WHAT TO DO :: There are pictures in the records below; leave them out and set down exactly the lines from the one holding "color: #bef264 ->" through the one holding "html: <div> <span>Przypisani".

SUPPLIED MATERIAL ::

--- START ---

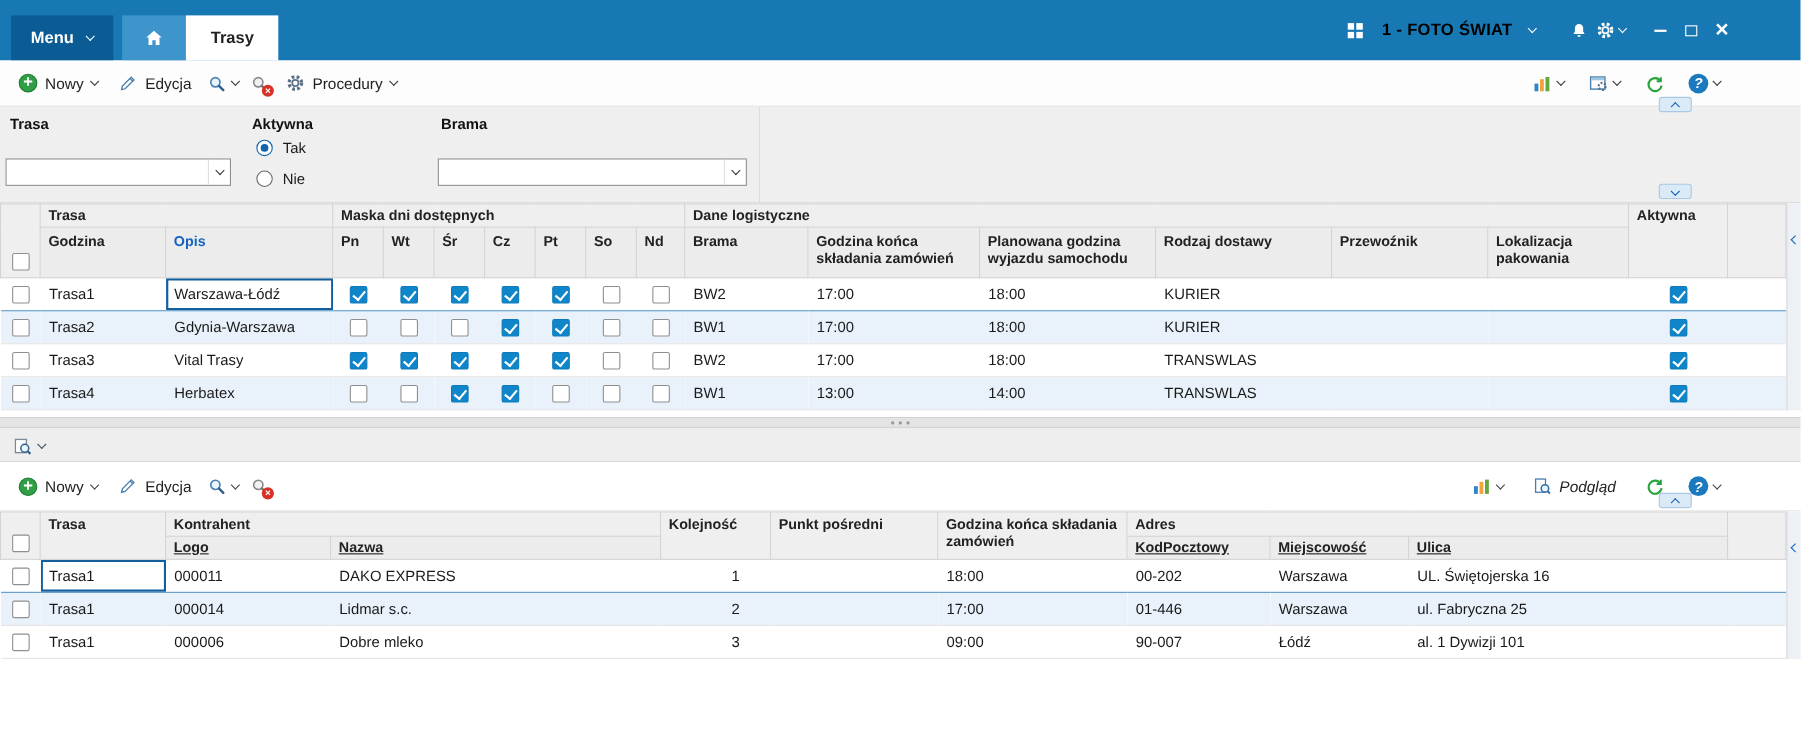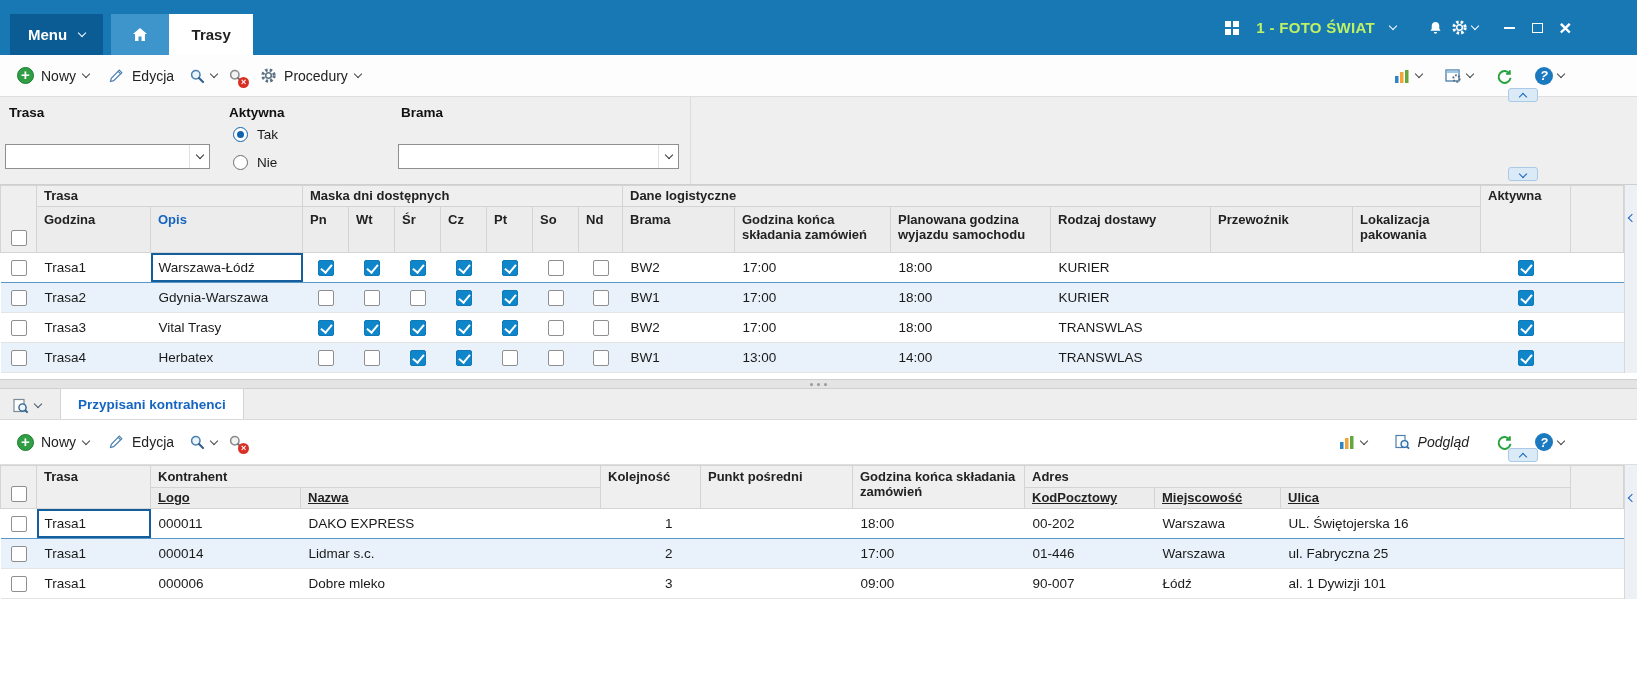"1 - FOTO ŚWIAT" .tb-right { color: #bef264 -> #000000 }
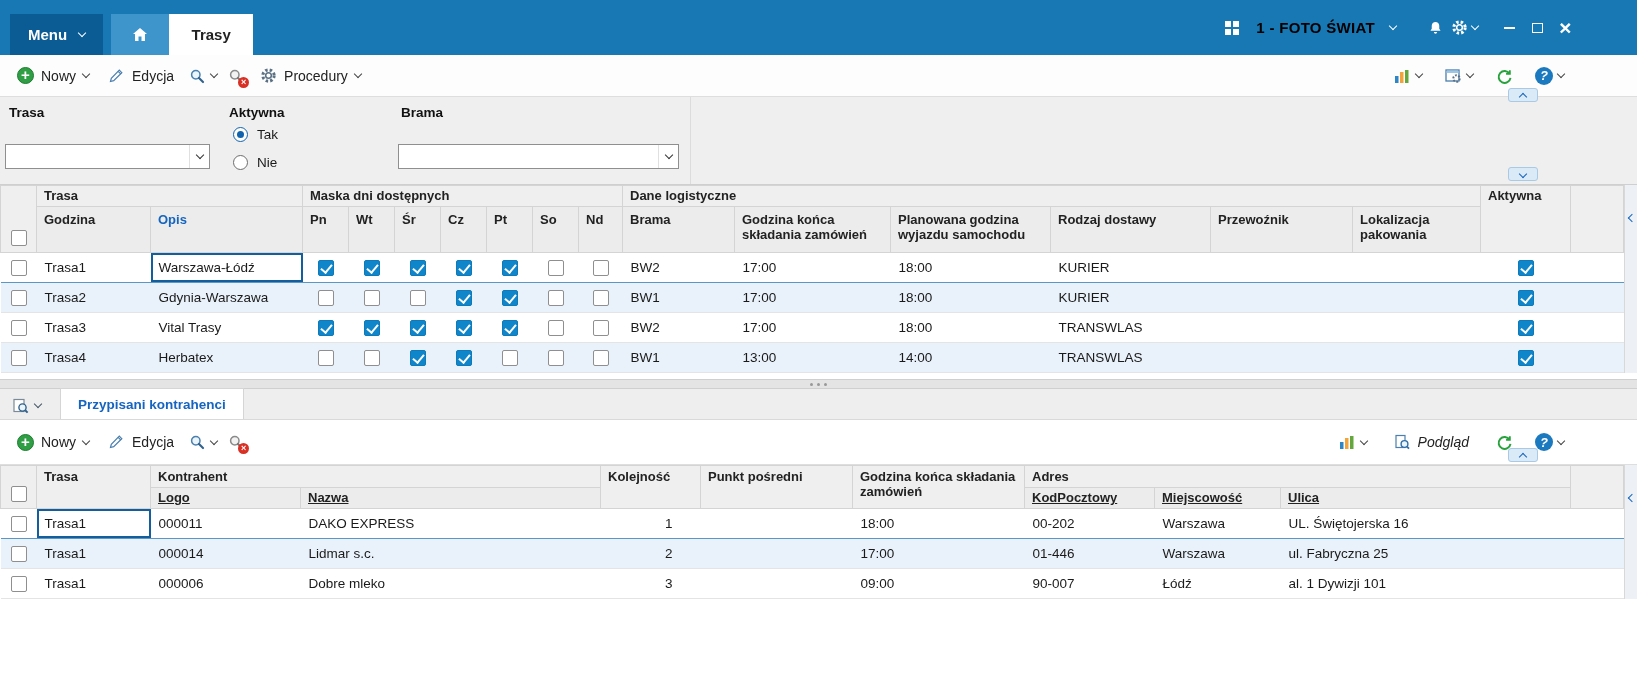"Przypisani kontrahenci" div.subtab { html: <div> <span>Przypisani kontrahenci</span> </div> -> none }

--- END ---
--- START ---

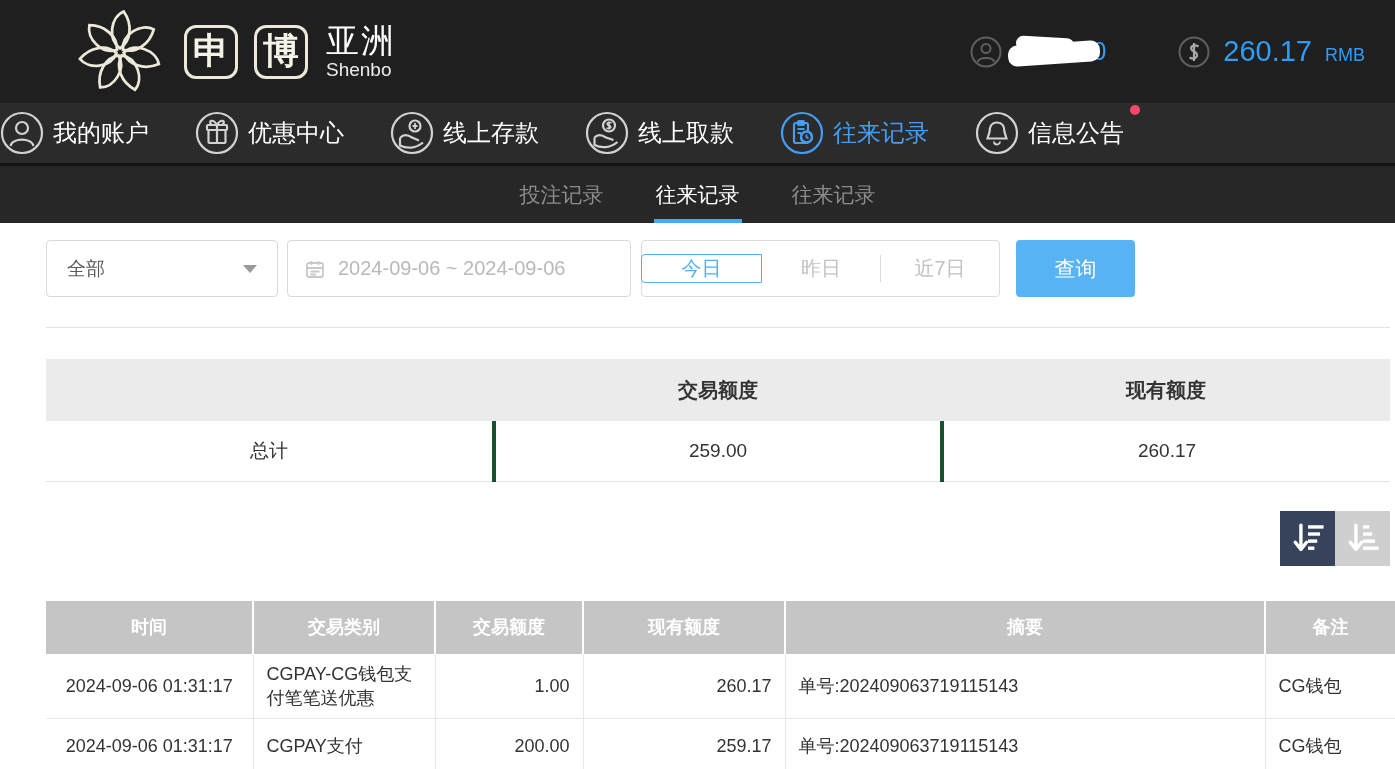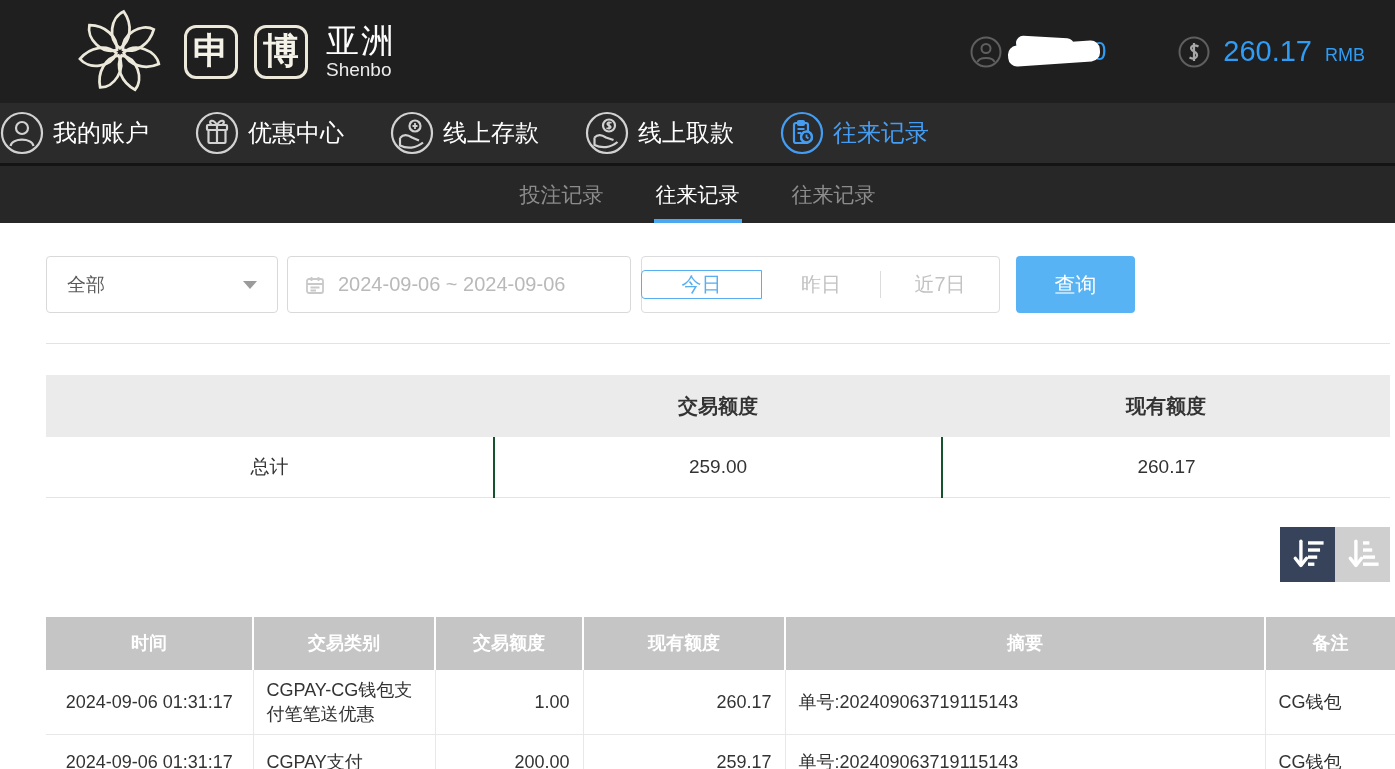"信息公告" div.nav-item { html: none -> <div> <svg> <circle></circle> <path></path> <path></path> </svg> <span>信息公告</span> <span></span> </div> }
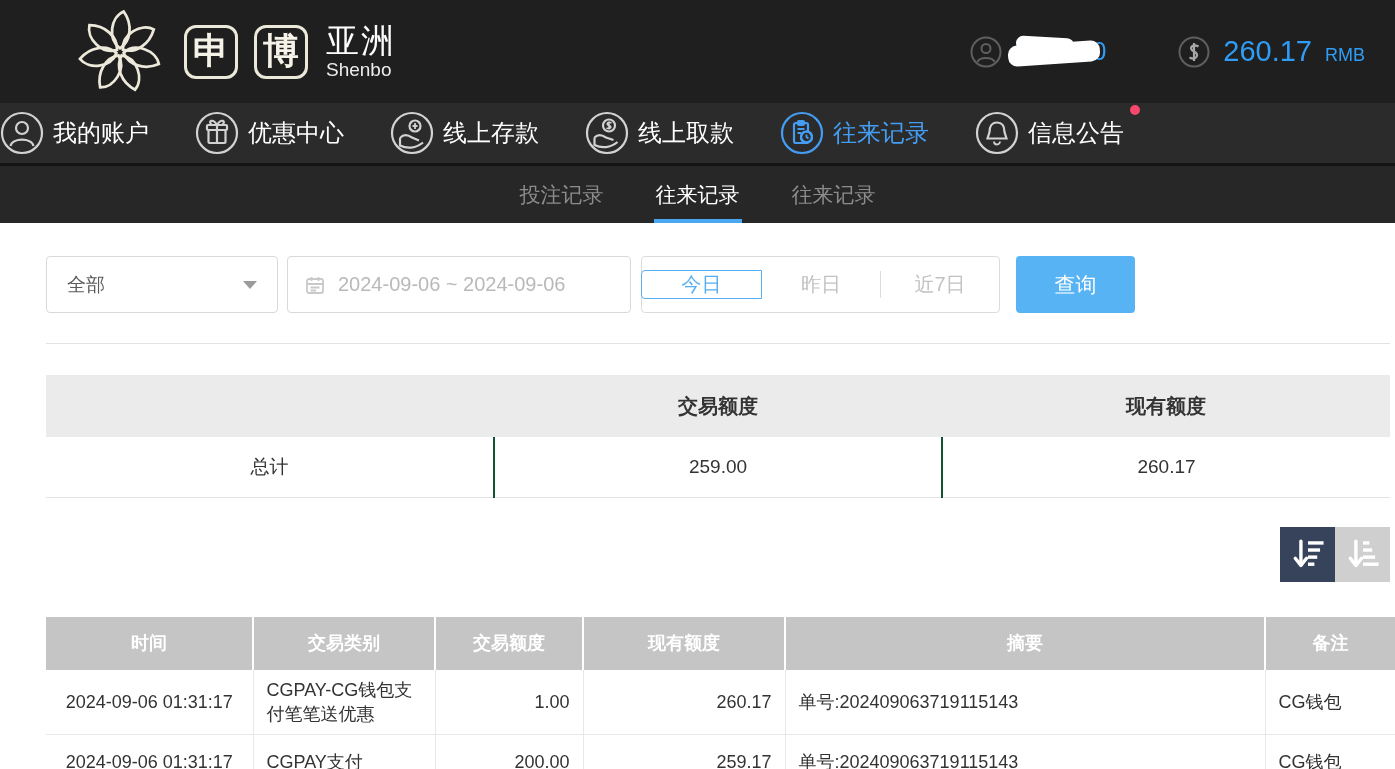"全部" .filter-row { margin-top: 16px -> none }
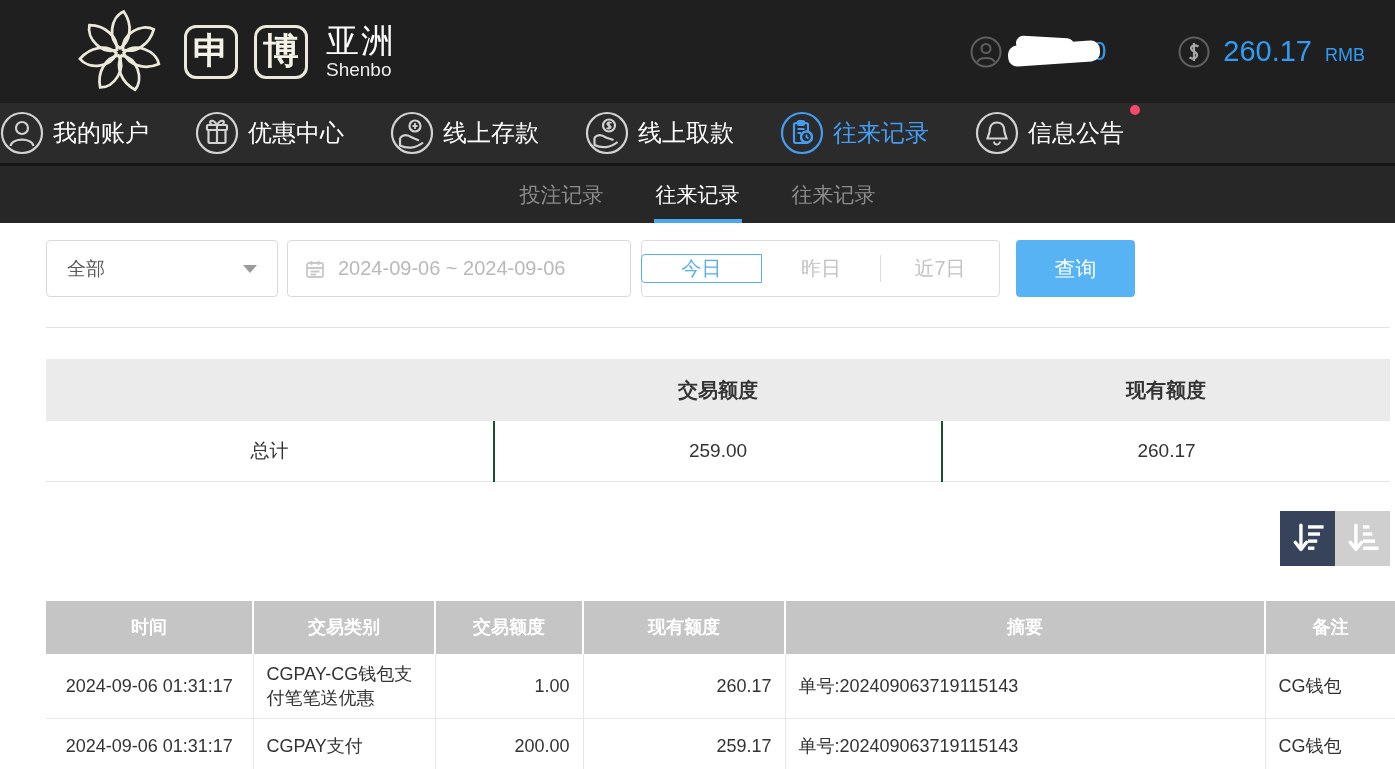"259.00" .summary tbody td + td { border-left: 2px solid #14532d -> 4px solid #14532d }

--- END ---

THE COMPLETED TASK ::
"1 - FOTO ŚWIAT" .tb-right { color: #bef264 -> #000000 }
"Przypisani kontrahenci" div.subtab { html: <div> <span>Przypisani kontrahenci</span> </div> -> none }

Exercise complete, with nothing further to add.